La semaine dernière, la Roumanie est devenue le 10e membre de l’Union européenne à légaliser l’usage de la marijuana à des fins médicales. Ce faisant, le pays se conforme à la tendance mondiale à l’assouplissement des règlements envers les consommateurs de cette drogue douce. Aux États-Unis, plusieurs États songent à imiter le Colorado et Washington, qui ont légalisé le cannabis. Est-ce bientôt la fin de la « lutte contre la drogue » internationale des années 1990 ?
Réunis en sommet à Moscou en septembre, les pays membres du G20 ont convenu de mettre leurs efforts en commun pour le partage des données fiscales, afin de lutter contre les paradis fiscaux. Un « rare consensus » entre les pays les plus puissants du monde qui a été comparé par le quotidien français Le Monde aux ententes sur la lutte contre la drogue des années 1990. Alors que les politiques d’austérité sont en vogue dans un environnement international encore traumatisé par la récente crise financière, l’heure est désormais à la coopération en ce qui peut rapporter de l’argent aux États – et non à ce qui peut engendrer de nouvelles dépenses. Au même moment, la société civile de nombreux pays pousse ses dirigeants à la décriminalisation ou la légalisation des drogues douces. Est-ce que des raisons économiques pourraient bientôt pousser à la légalisation de la marijuana ?
Les États-Unis sont engagés depuis les années 1970 dans une coûteuse « guerre de la drogue ». Le thème de la lutte contre le trafic de marijuana a d’ailleurs été identifié comme « priorité nationale » par le président Nixon, au point où le pays s’engage dans de nombreuses opérations au Mexique, en Colombie et ailleurs en Amérique du Sud. Toutefois, ces sommes destinées au renforcement de la répression policière n’ont pas permis de réduire la consommation de drogue aux États-Unis, qui est demeurée stable les 25 dernières années, selon les données compilées par l’ONG Washington Office on Latin America. À l’heure où le gouvernement américain doit plus que jamais se serrer la ceinture, dans un contexte où chaque budget doit être âprement négocié face au refus du Parti républicain d’augmenter le plafond de la dette, mettre fin à la prohibition semble devenir un choix économiquement viable. D’autant plus que l’entrée de la drogue sur le marché licite permet d’engendrer des revenus fiscaux en plus de diminuer le poids du crime organisé dans son trafic.
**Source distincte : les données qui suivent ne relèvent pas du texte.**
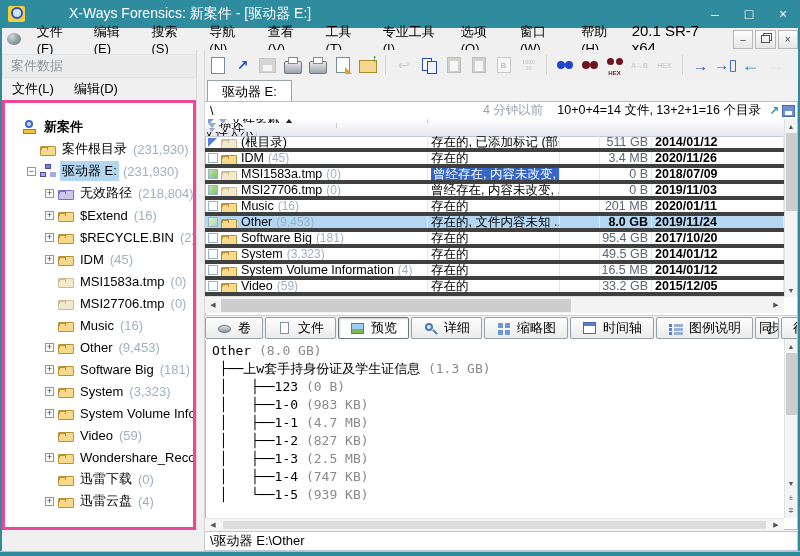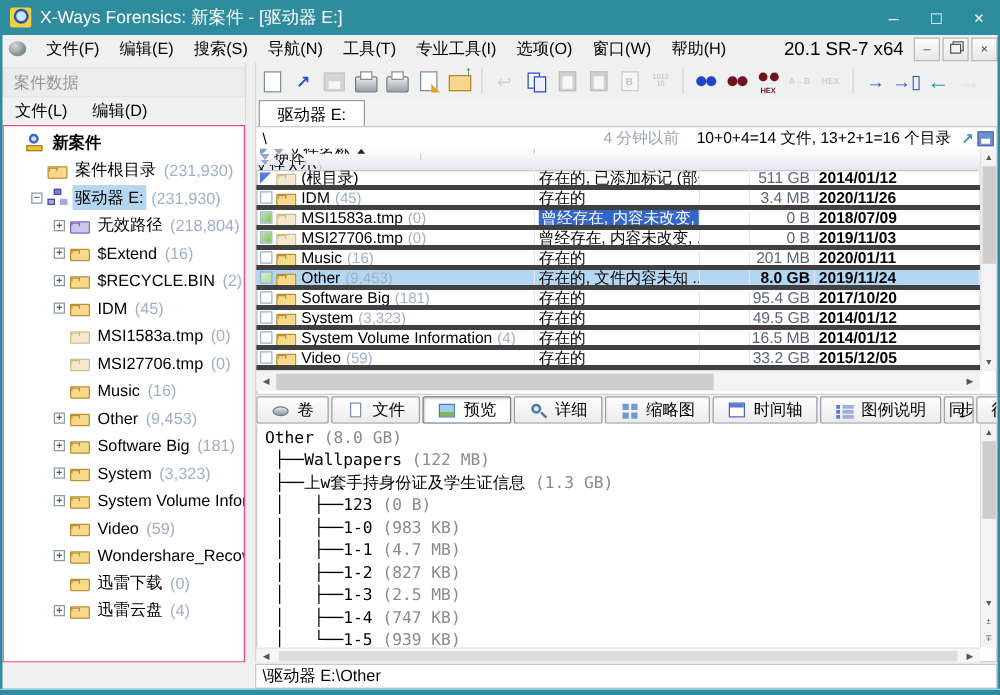"X-Ways Forensics: 新案件 - [驱动器" .title-text { margin-left: none -> 37px }
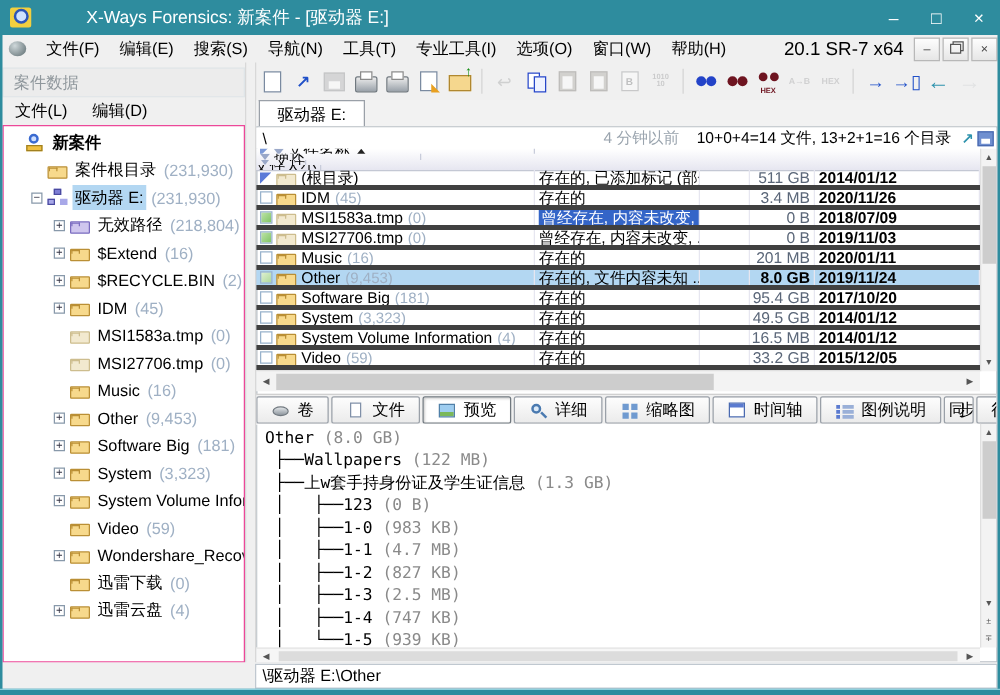"查看(V)" span.mitem { html: none -> <span>查看(V)</span> }
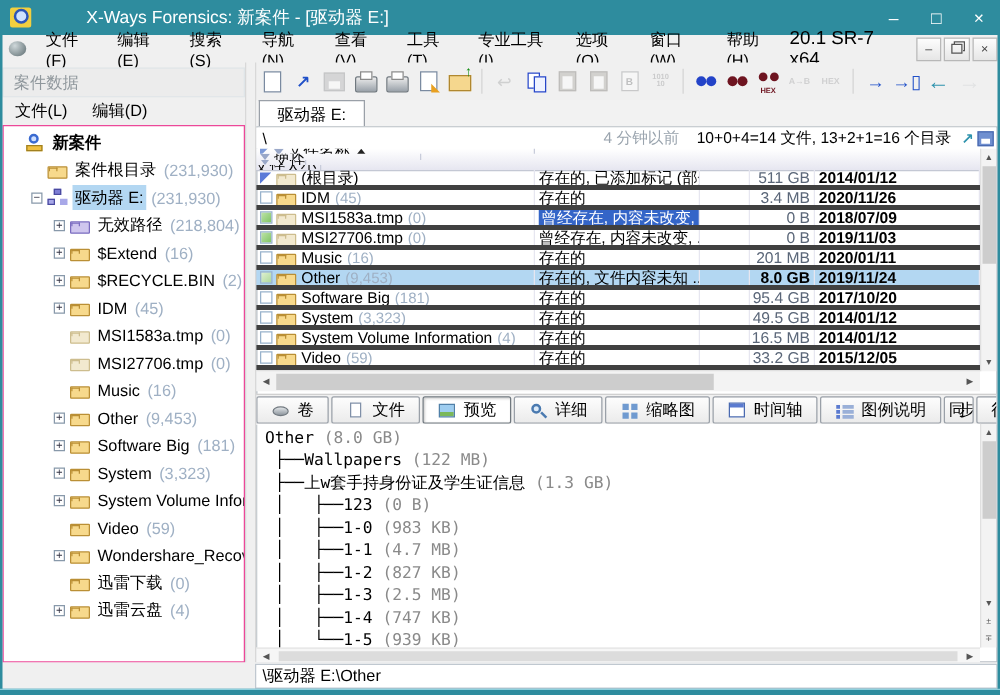"新案件" .treebox { border: 1px solid #ec4899 -> 3px solid #ec4899; padding-top: 2px -> 13px }
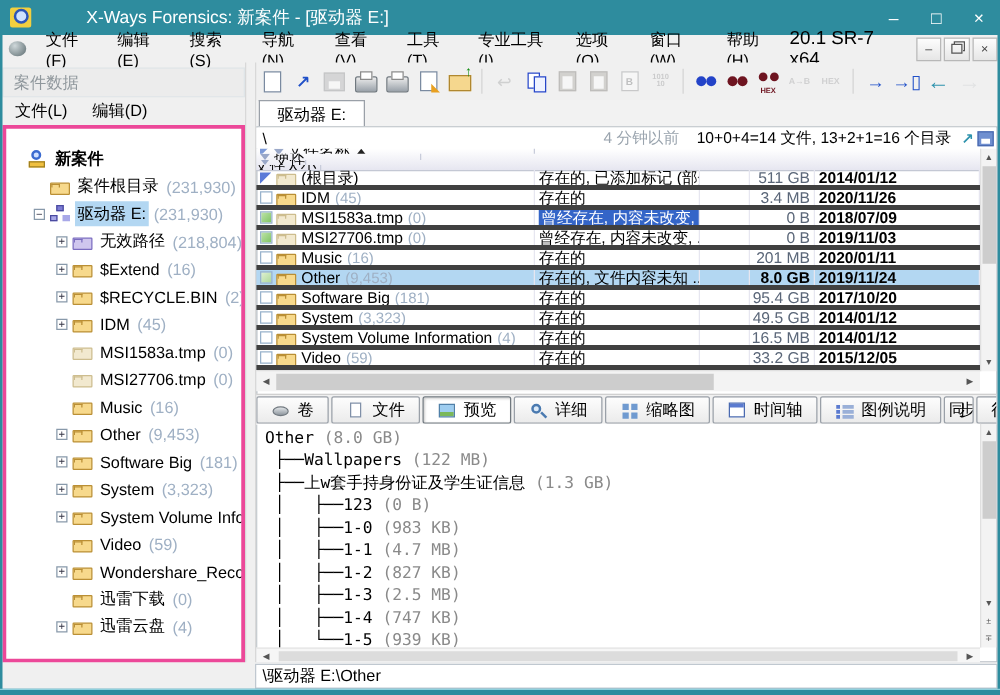"├──Wallpapers (122 MB)" div.pline { html: <div><span> ├──Wallpapers </span><span>(122 MB)</span></div> -> none }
Les Pays-Bas pratiquent depuis des années le « Gedoogbeleid », politique de tolérance incitant les forces de l’ordre à ne pas mettre en œuvre les lois interdisant le cannabis. Malgré l’interdiction toujours en vigueur, notamment pour se conformer à ses engagements internationaux, la drogue est de facto légale. Au plus fort de la crise européenne, il semble que cette libéralisation permet d’inspirer des États à mettre fin à leurs coûteux programmes de lutte contre la drogue. En Espagne, par exemple, la consommation de marijuana dans un lieu privé a été légalisée en 2006, et des « Cannabis clubs », cafés où l’on peut fumer un joint, ont fait leur apparition. Le Portugal va encore plus loin : toutes les drogues ont été décriminalisées, et leurs usagers sont désormais traités comme des patients et non comme des criminels.
Voilà peut-être des exemples qui ont poussé le Colorado et l’État de Washington, en novembre dernier, à devenir les premiers États à légaliser les petites quantités de cannabis aux fins récréatives (moins de 28g). Du nombre d’États où la marijuana est décriminalisée (24), 18 permettent son usage médical. Dans un pays où près de la moitié des personnes incarcérées le sont pour des infractions liées à la drogue, le milieu des affaires semble de plus en plus en faveur d’une légalisation complète. La prestigieuse revue The Economist a d’ailleurs lancé un débat sur son site Web cette fin de semaine, où plusieurs personnalités bien en vue du milieu des affaires s’y sont dites favorables. Reste maintenant à savoir quels États – ou pays – emboîteront le pas au Colorado et à l’État de Washington pour une légalisation complète.